SECTION 3. Chapter members in each Region shall elect a Regional Director, Associate Regional
Director, Regional Secretary, and Regional Treasurer and all other regional officers as deemed
appropriate. The Regional Director shall serve on the Board and shall not serve concurrently as an
Alumni Chapter president.

SECTION 4. Each Region shall formulate and operate under regional bylaws so long as such regional
bylaws are not in conflict with the Bylaws of the Association.

SECTION 5. FINANCIAL ASSESSMENT. All Alumni Chapters in each Region shall be assessed Annual
Regional Dues to cover regional administrative expenses. The Annual Regional Dues will be determined
by each Region.

ARTICLE VI ALUMNI CHAPTERS

SECTION 1. An Alumni Chapter will formulate and operate under local bylaws so long as such bylaws
are not in direct conflict with the Bylaws of the Association.

SECTION 2. FORMING A NEW ALUMNI CHAPTER. Ten or more persons meeting the criteria of a
Member of the Association living in an area where no chapter exists, and seeking to establish an
Alumni Chapter shall apply to the Executive Committee of the Association (as defined in Article XI).

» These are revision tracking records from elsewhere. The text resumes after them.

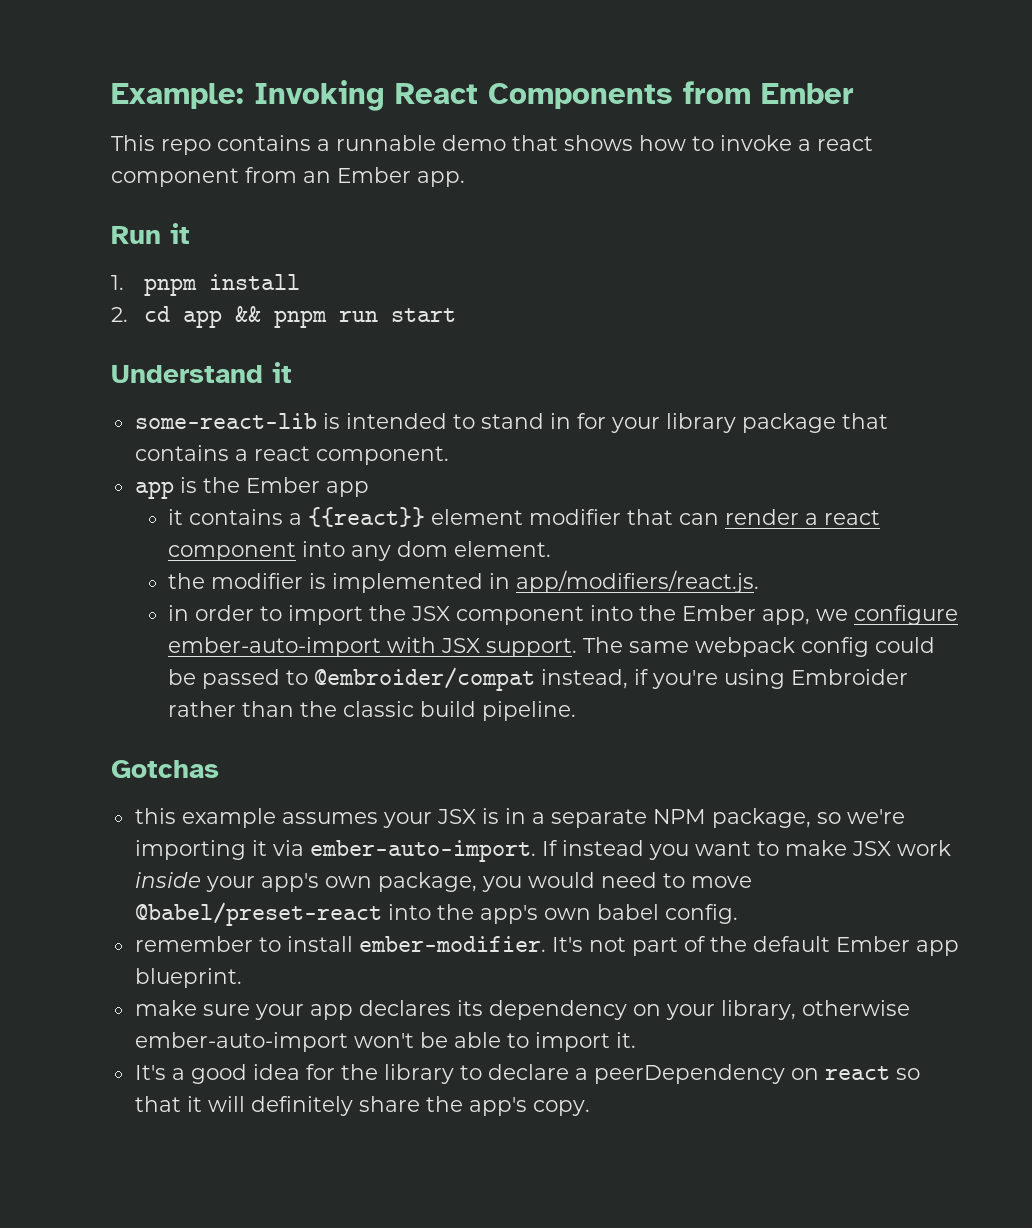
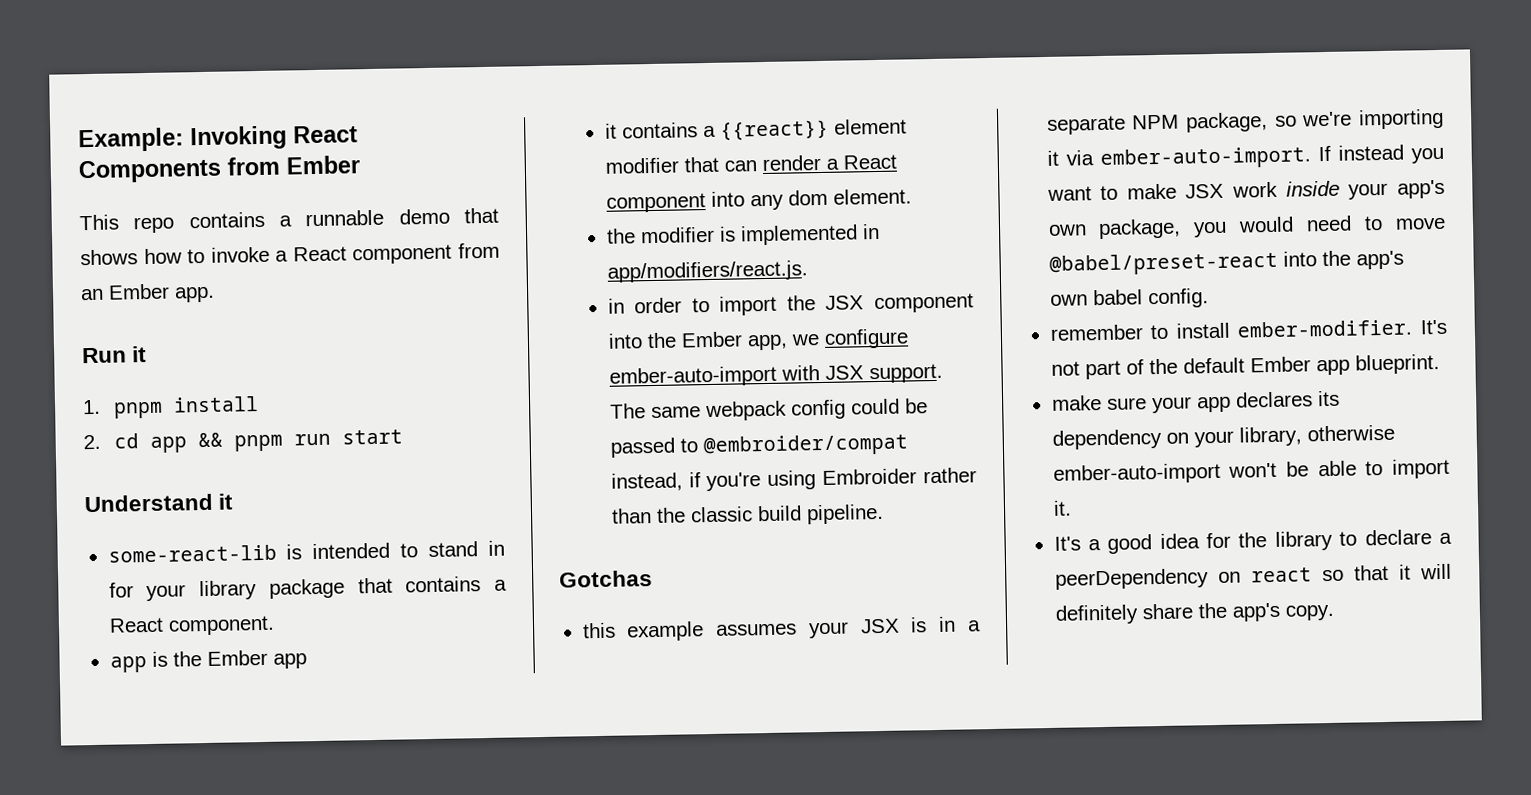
- This repo contains a runnable demo that shows how to invoke a react component from an Ember app.
+ This repo contains a runnable demo that shows how to invoke a React component from an Ember app.
- some-react-lib is intended to stand in for your library package that contains a react component.
+ some-react-lib is intended to stand in for your library package that contains a React component.
- it contains a {{react}} element modifier that can render a react component into any dom element.
+ it contains a {{react}} element modifier that can render a React component into any dom element.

A. Application. The application shall contain, at a minimum, the geographic area in which the
chapter will function, the proposed name of the Alumni Chapter, and the names of the
proposed charter members.
B. Temporary Charter. If the application is approved by the Executive Committee, a one-year
Temporary Charter will be granted provided the applicant Alumni Chapter certifies that during
the year of formation: officers will be elected; bylaws will be drafted; at least six meetings will
be held and the minutes forwarded to the Association; and goals and objectives will be
established and reported to the Association along with a copy of the chapter proposed bylaws.
C. Permanent Charter. A Permanent Charter will be granted after all of the conditions outlined in
Article VI Section 2(B) have been met.
D. Instituting a New Alumni Chapter. A new Alumni Chapter shall be instituted within 60 days
after the date the Permanent Charter is authorized by the Executive Committee. The Chair
shall appoint an Officer or Board member of the Association to institute the new Alumni
Chapter and install its officers.

An Alumni Chapter shall be declared active if it meets all the conditions outlined in Article VI, and
whose charter has not been surrendered, revoked or suspended.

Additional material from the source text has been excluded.